NFL's new overtime rule is lame
The NFL begins a new rule for ending overtime games this weekend, one needlessly filled with odd loopholes and possibilities, thereby combining two things Americans despise -- overtime tiebreaking gimmicks and the U.S. tax code.
By saying postseason overtimes cannot end on a first-possession field goal, the league is essentially suggesting that kicking a field goal is not a good enough way to win -- or at least it isn't right away, though it will simply have to do once both teams shove themselves around the middle of the field for a sufficient amount of time. It is also acknowledging that sudden death completely sucks as a system for breaking ties.
The age-old complaint about sudden death in the NFL is that it provides far too great an advantage to the team winning something so purely random and nondramatic as a coin flip. I suppose one solution to this would be to get rid of the coin flip by replacing it with the much more strategically involved Rock, Paper, Scissors. Who wouldn't want to see Peyton Manning and Tom Brady doing the "1-2-3" count and then thrusting out their hands in a battle of wits?
(Brief digression: Why the hell does Paper beat Rock in this game? As if you would ever defend yourself with paper in a rock fight. If the local community was stoning you for adultery, could you possibly protect yourself with a sheet of paper, even if it was college-ruled? Like paper would be an adequate shield against a two-pound rock whizzing toward your head at 40 miles per hour? I don't think so. When I was a kid, my family played Rock, Scissors, Dynamite. Friends ridicule me when I bring this up now, but c'mon, it makes a lot more sense.
"It's simple, guys. Dynamite blows up Rock. Rock pounds Scissors. And Scissors cut the fuse on Dynamite."
"That's lame, Jim."
"Right, and 'Paper covers Rock' is strategic brilliance.")
Seriously, the NFL is making this a lot more difficult than it needs to be. The league should simply copy the more enlightened sports that break ties by playing an extra inning or a specific period of overtime. It's always the sports with sudden death or other game-ending gimmicks (shootouts and Kansas tiebreakers) that cause themselves grief and anger fans.

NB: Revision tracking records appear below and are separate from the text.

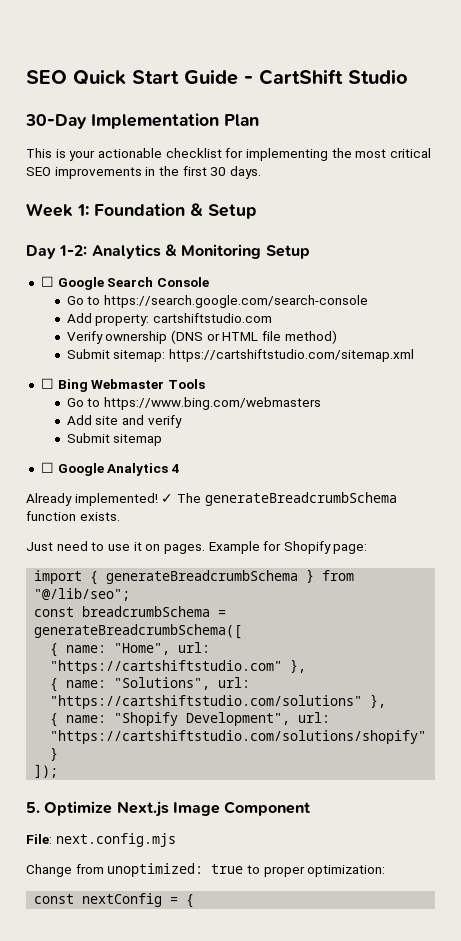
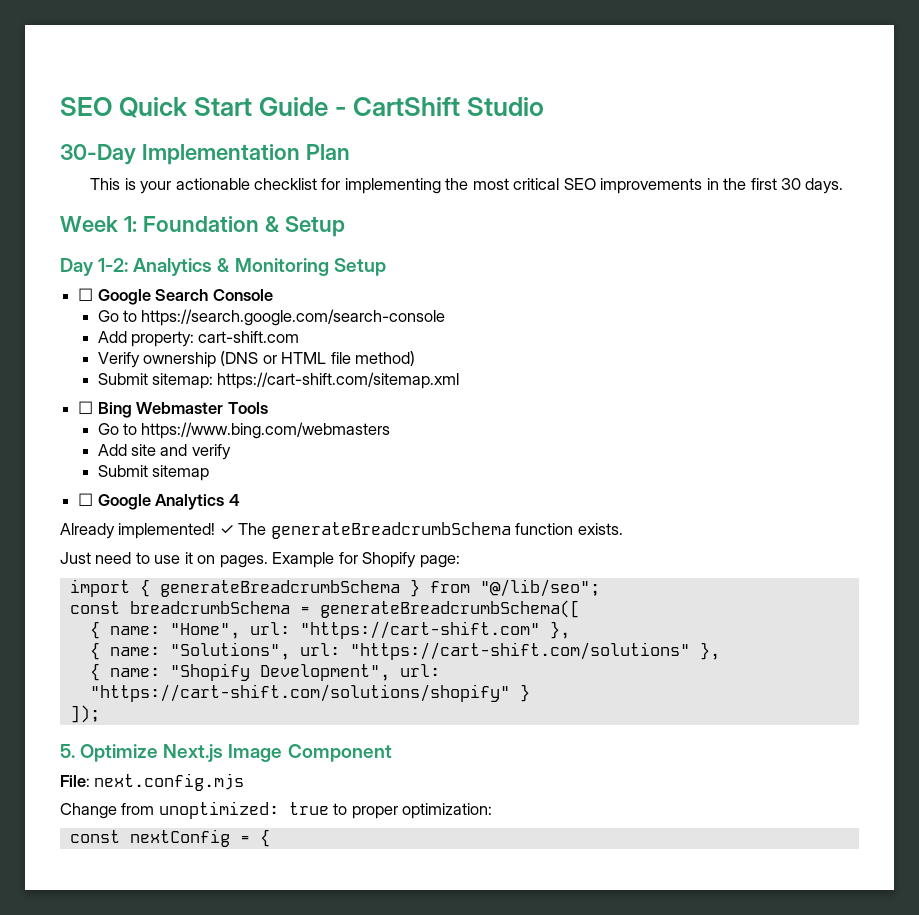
- Add property: cartshiftstudio.com
+ Add property: cart-shift.com
- Submit sitemap: https://cartshiftstudio.com/sitemap.xml
+ Submit sitemap: https://cart-shift.com/sitemap.xml
- { name: "Home", url: "https://cartshiftstudio.com" },
+ { name: "Home", url: "https://cart-shift.com" },
- { name: "Solutions", url: "https://cartshiftstudio.com/solutions" },
+ { name: "Solutions", url: "https://cart-shift.com/solutions" },
- { name: "Shopify Development", url: "https://cartshiftstudio.com/solutions/shopify" }
+ { name: "Shopify Development", url: "https://cart-shift.com/solutions/shopify" }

Does anyone complain about overtime in basketball and extra innings in baseball? Of course not. Those are such obvious, logical and sensible methods to break a tie, you don't even think about them. You don't have a sudden death that screws one team. You don't play another entire game. You don't award a character-affirming "tie." You just determine a real winner by playing a short overtime that allows each team an equal opportunity to score.
This has three advantages. One, it's fair to both teams, so we don't have games ending with the first basket of overtime or a walk-off home run in the top of the 10th inning. Two, you don't have to write in a loophole specifying that postseason games can't end on a sacrifice fly in the top of the 10th inning, but can end on a bases-loaded triple. And three, it keeps most overtimes reasonably short, so "60 Minutes" could air at its usual time, not just on the West Coast.
People always accuse baseball of being slow to change, which of course it is. There are still teams that play organ music. But the NFL can be equally resistant. For years it stubbornly refused to copy college football by allowing the much more intriguing two-point conversion. The NFL maintained it didn't want to risk reducing the number of its precious overtimes. This was faulty logic. First, the two-point conversion helps keep the possibility of overtime alive when teams trail by more than seven points. Second, sudden-death overtime is such a flawed tiebreaker that a league should avoid it at all costs.
Not that the NFL should copy college's tiebreaker system, which also sucks. I like that both teams get an equal chance, but the game suddenly changes from a 100-yard battle to football's 25-yard bastard child, and the stats are treated as if they are equal to those of regulation. You can play a tight, defensive 10-10 game for four quarters and wind up with a 59-54 final score that doesn't remotely reflect what actually happened.
Get rid of the gimmicks, guys. The NFL (and college) should simply play another quarter without a sudden-death distinction, thereby allowing both teams a crack at the ball (and the networks more time for commercials -- see, it's a win-win for everyone, except, of course, for the team that loses). And they should do it in the regular season, too.
And if an extra quarter doesn't end the game, play another OT period. Sure, a few, very, very rare games will go on and on and on. But that's even better. Like last summer's John Isner and Nicolas Mahut match or the 1971 Miami-Kansas City playoff game, marathons turn games into classics that fans fondly recall for decades, which is better than having fans grouse about a lost coin flip costing their team.
Some say that extra time could lead to extra injuries. But the league already is fine with playing an extra 15 minutes (which happens on those rare occasions no team scores) or with playing even more than that if it's a playoff game (again, see Miami versus KC, 1971). Besides, how can the league really be concerned about a couple of teams perhaps playing an extra 10 minutes maybe every other season or so when it is proposing that every team play two more entire games every year.
Which brings up a final way to break NFL ties: Put death into sudden death. Have lineman smash their helmets into each other until they suffer concussions that lead to brain damage and early death. No, wait. The league already does that for regulation.